Comhairle na Míre Gaile (Council for the Recognition of Deeds of Bravery) is a council established by the Government of Ireland to recognise acts of bravery which attempt to save life. It has awarded medals and certificates, and may also award financial compensation with the consent of the Minister for Justice. The National Bravery Awards are presented annually at Farmleigh by the Ceann Comhairle, the chair of the council.

==Members==
The council has listed seven members, of whom four constitute a quorum:
- the Ceann Comhairle of Dáil Éireann, the chair of the council
- the Cathaoirleach of Seanad Éireann
- the chairperson of the Central Council of the Irish Red Cross
- the Lord Mayor of Dublin
- the Lord Mayor of Cork
- the chairperson of the Association of County and City Councils (formerly called the General Council of County Councils)
- the commissioner of the Garda Síochána.
The secretary of the council is a civil servant in the Department of Justice.

==History==
Comhairle na Míre Gaile was established by the Deeds of Bravery Act 1947. The concept was introduced on a non-statutory basis in June 1945, when a committee was formed with the same members who would later form Comhairle na Míre Gaile. A supplementary estimate of £250 was authorised for the Minister of Justice to fund the scheme's inaugural year, including the travel expenses of honorees to Áras an Uachtaráin to receive their awards from the President. James Dillon proposed that the Council of State should be the competent body rather than a new committee.
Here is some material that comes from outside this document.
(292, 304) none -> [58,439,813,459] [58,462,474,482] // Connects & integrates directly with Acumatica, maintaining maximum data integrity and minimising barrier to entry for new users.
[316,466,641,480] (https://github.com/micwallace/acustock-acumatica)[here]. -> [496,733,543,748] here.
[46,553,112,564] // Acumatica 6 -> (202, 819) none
Originally the President was to present the highest award, the Gold Medal; other awards were presented by the local district court judge, or the mayor if the deed was in a city or borough. In recent years, all awards are presented in an annual ceremony by the Ceann Comhairle. The first Gold Medal was presented in 1956. Nine more were presented between 1992 and 2010.

==Awards==
Acts of bravery are eligible for recognition if committed in Ireland or on an Irish-registered ship. Defence Forces personnel are not eligible for acts performed while on active service; however the Defence Forces have their own medals and awards, beginning with the medal issued to participants in the Easter Rising in 1941, on its 25th anniversary. Gardaí are eligible for Comhairle awards, although the Scott Medal is the Garda Síochána's own highest award for valour. The Royal National Lifeboat Institution (RNLI) reached an agreement with the state in 1948 whereby Comhairle na Míre Gaile would not make awards to RNLI personnel and the RNLI would not make awards to others for deeds which had already been recognised by Comhairle na Míre Gaile.

The medal may be awarded in gold, silver or bronze, with ribbons respectively coloured green, red, or blue, in each case with two white stripes. The medal was designed by Richard King after an open competition. From 1945 to September 2010, the council awarded 10 gold, 68 silver, and 261 bronze medals; 1,468 certificates; and nine letters of commendation.